Organization Reference Example 2

A sample case study for log file and object group planning

Customer Scenario

A GCP customer has logs sourced from applications on GKE. Logs are landing in the bucket in JSON format and compressed.

Good Design

The log data is stored first by major application, then GKE cluster, then by namespace within the cluster, then pod. Isolation is configured at the application, namespace, and cluster level to allow query scoping. One Pub/Sub topic is created at the top level. Once set up, the customer can add new apps and clusters into the logging bucket and not require any configuration update of GCP or ChaosSearch resources. With only a single object group, this approach leaves workers in ChaosSearch to service user queries instead of indexing.

πŸ“˜

Pathname Spacing in Documentation

In the good and poor examples below, note that extra spaces are included around the forward slash (/) characters to highlight the file organization hierarchy within the documentation. Do not add these extra spaces to pathnames in the actual bucket, or to the regular expressions that you specify within the ChaosSearch UIs when creating object group filters or isolation key expressions.
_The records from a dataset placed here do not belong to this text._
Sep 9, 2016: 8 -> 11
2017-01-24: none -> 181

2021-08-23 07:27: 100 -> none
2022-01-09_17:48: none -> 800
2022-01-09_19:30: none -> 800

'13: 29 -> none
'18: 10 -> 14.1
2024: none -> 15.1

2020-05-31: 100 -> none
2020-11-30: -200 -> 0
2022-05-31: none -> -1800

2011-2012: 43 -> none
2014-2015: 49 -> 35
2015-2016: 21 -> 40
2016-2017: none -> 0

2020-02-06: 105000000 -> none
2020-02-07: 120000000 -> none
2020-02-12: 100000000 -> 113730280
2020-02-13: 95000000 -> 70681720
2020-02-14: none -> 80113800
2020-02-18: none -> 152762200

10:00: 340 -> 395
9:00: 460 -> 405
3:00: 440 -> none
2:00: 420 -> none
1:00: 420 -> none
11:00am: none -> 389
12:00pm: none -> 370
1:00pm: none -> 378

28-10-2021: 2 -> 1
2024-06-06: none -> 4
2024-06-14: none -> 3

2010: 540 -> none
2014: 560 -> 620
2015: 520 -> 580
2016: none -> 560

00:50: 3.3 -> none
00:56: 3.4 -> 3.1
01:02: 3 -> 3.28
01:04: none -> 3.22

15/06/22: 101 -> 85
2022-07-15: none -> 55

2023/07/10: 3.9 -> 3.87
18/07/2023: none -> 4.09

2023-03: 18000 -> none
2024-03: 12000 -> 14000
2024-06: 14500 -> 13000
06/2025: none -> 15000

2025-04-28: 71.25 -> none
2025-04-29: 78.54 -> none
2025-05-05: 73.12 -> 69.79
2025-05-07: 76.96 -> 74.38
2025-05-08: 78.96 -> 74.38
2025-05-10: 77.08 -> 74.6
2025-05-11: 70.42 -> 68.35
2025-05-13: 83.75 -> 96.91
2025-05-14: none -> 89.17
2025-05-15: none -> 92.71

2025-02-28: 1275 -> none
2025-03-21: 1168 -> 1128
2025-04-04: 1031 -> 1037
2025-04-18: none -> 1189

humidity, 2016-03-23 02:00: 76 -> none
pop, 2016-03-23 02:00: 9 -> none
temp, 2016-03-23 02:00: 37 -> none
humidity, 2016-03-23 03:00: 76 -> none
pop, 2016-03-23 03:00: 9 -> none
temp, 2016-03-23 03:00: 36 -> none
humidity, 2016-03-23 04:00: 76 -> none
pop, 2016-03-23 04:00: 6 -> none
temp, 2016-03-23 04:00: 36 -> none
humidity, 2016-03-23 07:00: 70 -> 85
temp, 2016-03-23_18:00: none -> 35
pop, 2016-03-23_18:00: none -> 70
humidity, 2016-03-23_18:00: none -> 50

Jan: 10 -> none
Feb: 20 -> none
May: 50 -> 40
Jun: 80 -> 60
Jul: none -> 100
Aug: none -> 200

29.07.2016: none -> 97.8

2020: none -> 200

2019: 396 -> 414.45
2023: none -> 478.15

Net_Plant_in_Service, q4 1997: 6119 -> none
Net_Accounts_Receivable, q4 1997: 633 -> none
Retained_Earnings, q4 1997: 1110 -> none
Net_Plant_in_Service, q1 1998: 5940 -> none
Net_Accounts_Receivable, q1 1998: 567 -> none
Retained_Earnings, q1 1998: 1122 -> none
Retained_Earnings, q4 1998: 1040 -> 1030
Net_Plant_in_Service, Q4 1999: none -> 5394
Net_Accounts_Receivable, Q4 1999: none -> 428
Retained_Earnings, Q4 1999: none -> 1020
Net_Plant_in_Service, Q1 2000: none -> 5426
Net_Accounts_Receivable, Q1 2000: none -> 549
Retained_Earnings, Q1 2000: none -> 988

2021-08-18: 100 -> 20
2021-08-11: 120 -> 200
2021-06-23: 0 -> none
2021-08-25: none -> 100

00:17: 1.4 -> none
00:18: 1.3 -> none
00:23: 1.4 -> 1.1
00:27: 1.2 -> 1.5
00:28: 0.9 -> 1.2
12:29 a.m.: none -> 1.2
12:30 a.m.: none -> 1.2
# GCP GCS "customer-logging-bucket"

# Object Group 1 - JSON use cases. Objects are compressed. 
# Pub/Sub topic is receiving notifications for the prefix "team-x-gke". 
# Isolation is configured on the second, third, and fourth directories to allow narrow query scoping with the following regex: "team-x-gke\/(\S+?)\/(\S+?)\/(\S+?)\/.*"
team-x-gke / app-1 / cluster-1 / namespace-1 / pod-1 / date / logs.gz
                                             / pod-2 / date / logs.gz
                               / namespace-2 / pod-3 / date / logs.gz
                                             / pod-4 / date / logs.gz
                   / cluster-n / namespace-n / pod-n / date / logs.gz
                                             / pod-n / date / logs.gz
                               / namespace-n / pod-n / date / logs.gz
                                             / pod-n / date / logs.gz
           / app-2 / cluster-n / namespace-n / pod-n / date / logs.gz
                                             / pod-n / date / logs.gz
                               / namespace-n / pod-n / date / logs.gz
                                             / pod-n / date / logs.gz
                   / cluster-n / namespace-n / pod-n / date / logs.gz
                                             / pod-n / date / logs.gz
                               / namespace-n / pod-n / date / logs.gz
                                             / pod-n / date / logs.gz
           / app-3 / cluster-n / namespace-n / pod-n / date / logs.gz
                                             / pod-n / date / logs.gz
                               / namespace-n / pod-n / date / logs.gz
                                             / pod-n / date / logs.gz
                   / cluster-n / namespace-n / pod-n / date / logs.gz
                                             / pod-n / date / logs.gz
                               / namespace-n / pod-n / date / logs.gz
                                             / pod-n / date / logs.gz

Poor Design

The log data is still stored first by major application, then GKE cluster, then by namespace within the cluster, then pod. One object group is created per cluster instead of using one object group with isolation keys. This results in inefficient usage of resources within ChaosSearch, significant contributions towards service limits, creates more Pub/Sub infrastructure to manage, and consumes more toward the limit of bucket notifications on the bucket. This approach also requires new object groups, pub/subs, and notifications to be set up as more clusters are onboarded.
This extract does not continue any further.